There are other places, too, where one has to wonder if Robinson truly believes what she says. In distinguishing herself from what she sees as the intolerant exclusivism of conservative evangelicals, she writes, "Liberal that I am, I would not presume to doubt the authenticity of the religious experience of anyone at all." While this sentence pretends to be a simple declaration of her own brand of Calvinism (which, she says, forbids "the idea that human beings can set any limits to God’s grace"), two words make it into a challenge, a gauntlet thrown at the feet of conservatives. Those two words are "at all." Logically they add nothing to the sentence, which would mean the same thing without them. But rhetorically, they pick a fight. The baffling question is why, if Robinson is as devout a Calvinist as she says, she should choose this particular fight instead of some other. Because this is a fight that no religious liberal, arguing fully in good faith, can possibly win. "Anyone"? "Anyone at all"? What about the tax evader who sets up a church specifically for the purpose of tax evasion? What about the huckster who sells religious titles – including priest, minister, and pope – for ten dollars apiece on the Internet? Does Robinson truly mean that she does not presume to doubt the authenticity of their "religious experience"? This is the kind of statement that makes conservatives shake their heads and conclude that liberals are idiots. Since Robinson is plainly no idiot, the only other alternatives appear to be either that she doesn’t really mean it or that she doesn’t take religion very seriously. But neither of these explanations is a whole lot better.
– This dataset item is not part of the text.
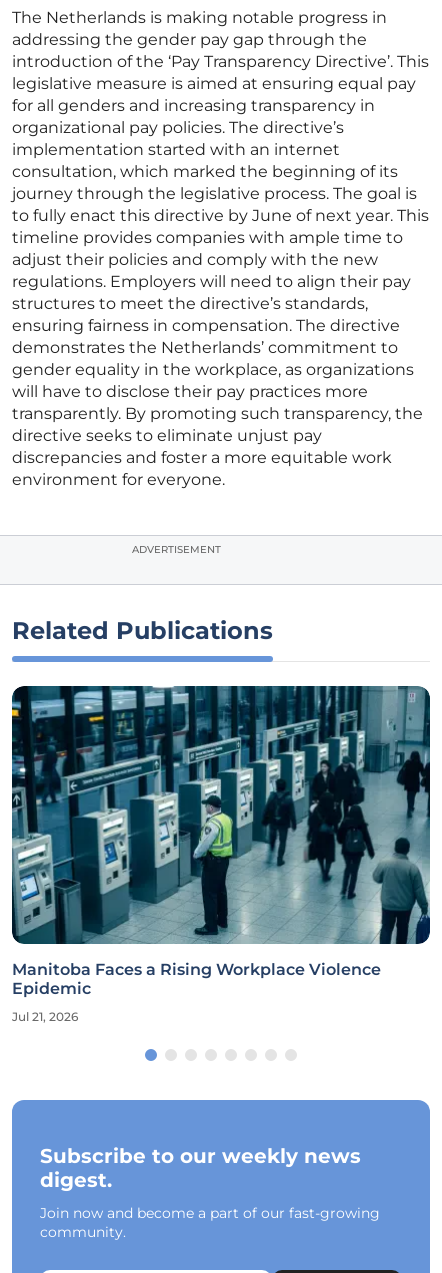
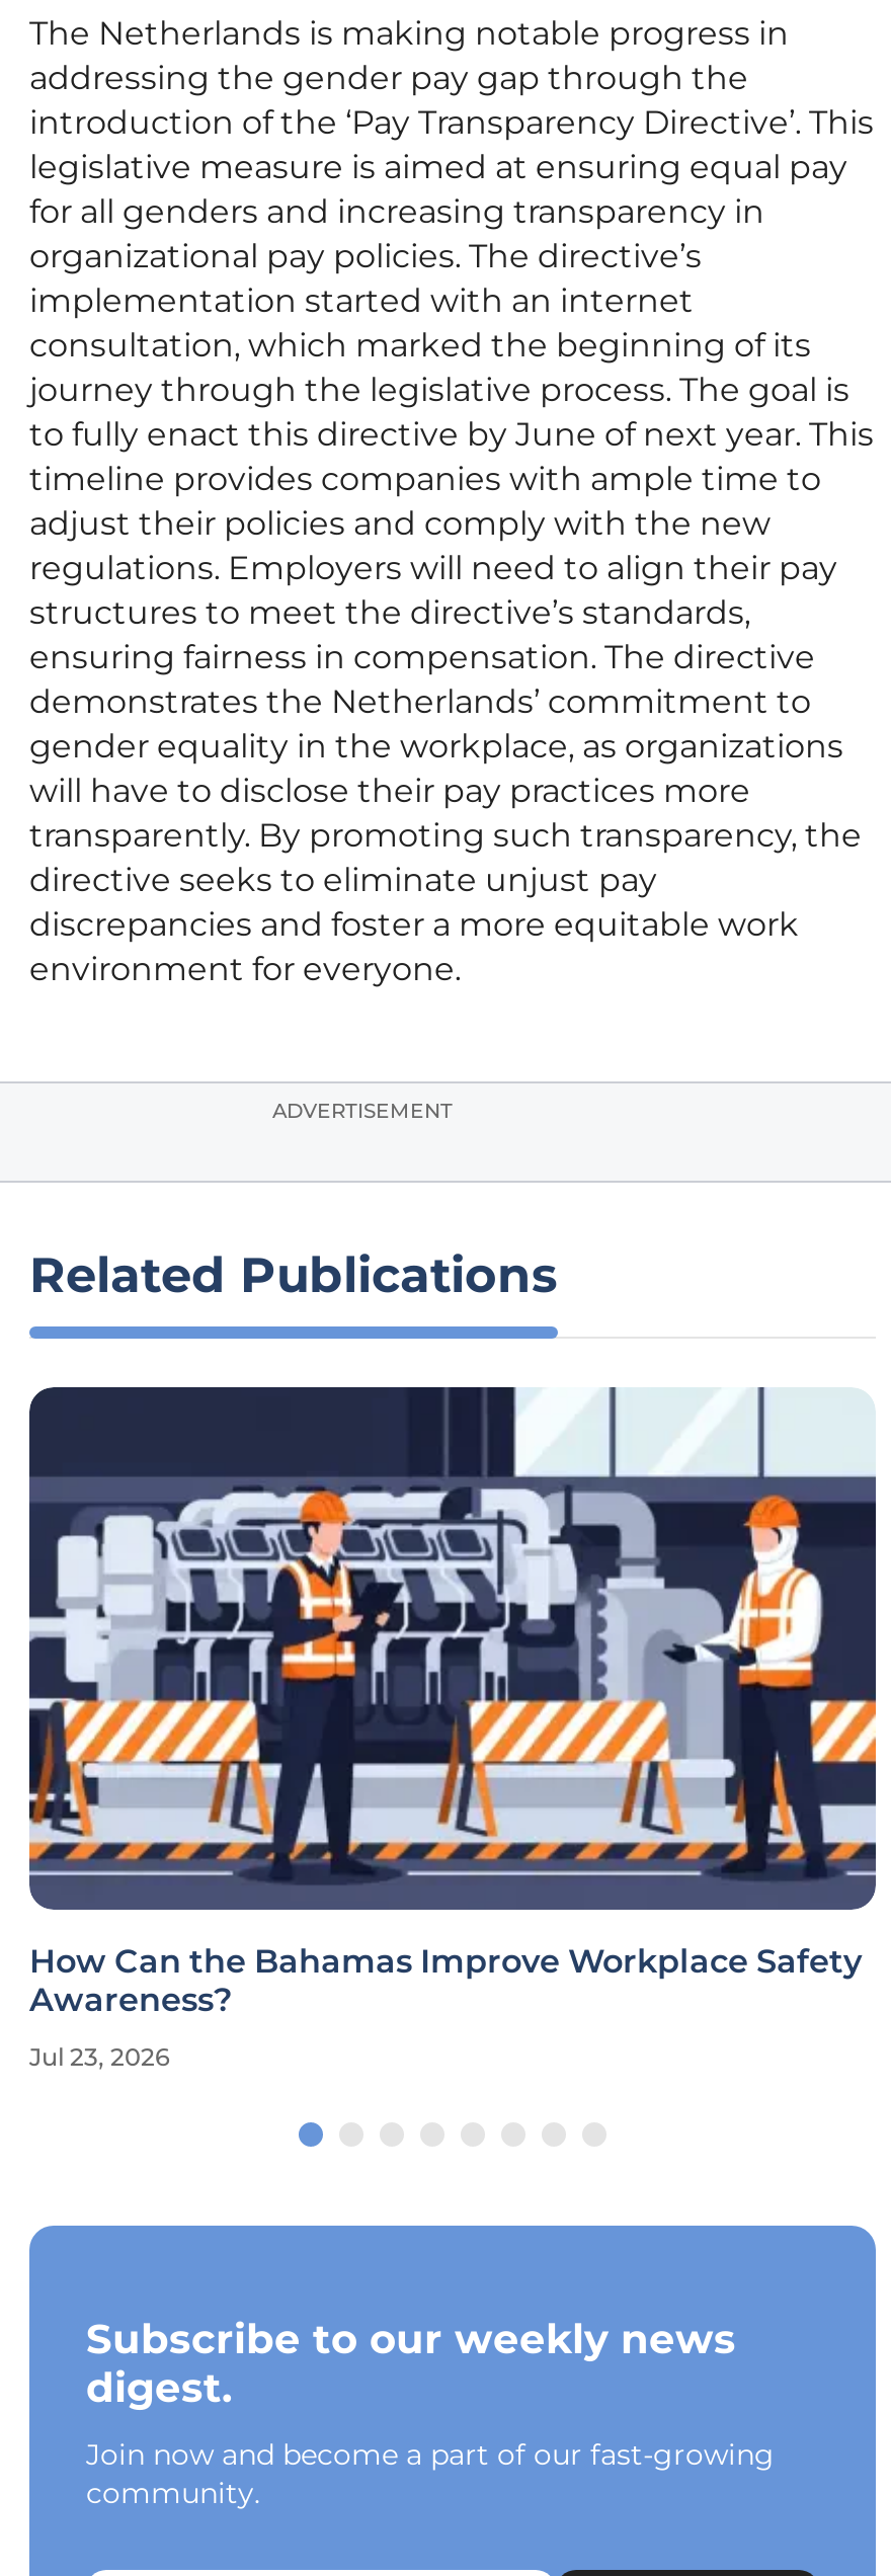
[11,685,431,998] [image] | Manitoba Faces a Rising Workplace Violence | Epidemic -> [27,1385,878,2020] [image] | How Can the Bahamas Improve Workplace Safety | Awareness?
[12,1010,78,1024] Jul 21, 2026 -> [29,2042,169,2073] Jul 23, 2026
The most astonishing move that Robinson makes in her entire essay, though, is to give away the whole game to her opponents right at the outset. It is remarkable that she appears not to realize she has done so. Her topic is personal holiness, and she announces her position on the subject as follows:

I believe in the holiness of the human person and of humanity as a phenomenon. I believe our failings, which are very great and very grave … are a cosmic mystery, a Luciferian disaster, the fall of the brightest angel…. I believe holiness is a given of our being that, essentially, we cannot add to or diminish ….

This may be a stirring credo, but how can it be called Christianity? I would have sworn that Christianity teaches God alone is holy; Man may have been made in his image, but that does not make us divine. Is the teaching not that we occupy the middle position on the great chain of being, above the beasts but below the angels? And surely even the angels themselves, who are supposed to be above us, are not actually holy. For Robinson to confuse us with the brightest angel and to call humanity "holy" sounds for all the world like she is preaching the worship of Man, not God. But if she is preaching the worship of Man, then her whole point that liberal Christians are the true heirs of Augustine and Calvin is made irrelevant at the outset, and all the Scriptural citations in her essay become so much window-dressing. If this is truly the heart of liberal Christianity, it is not so hard to see why other Christians have rejected it after all.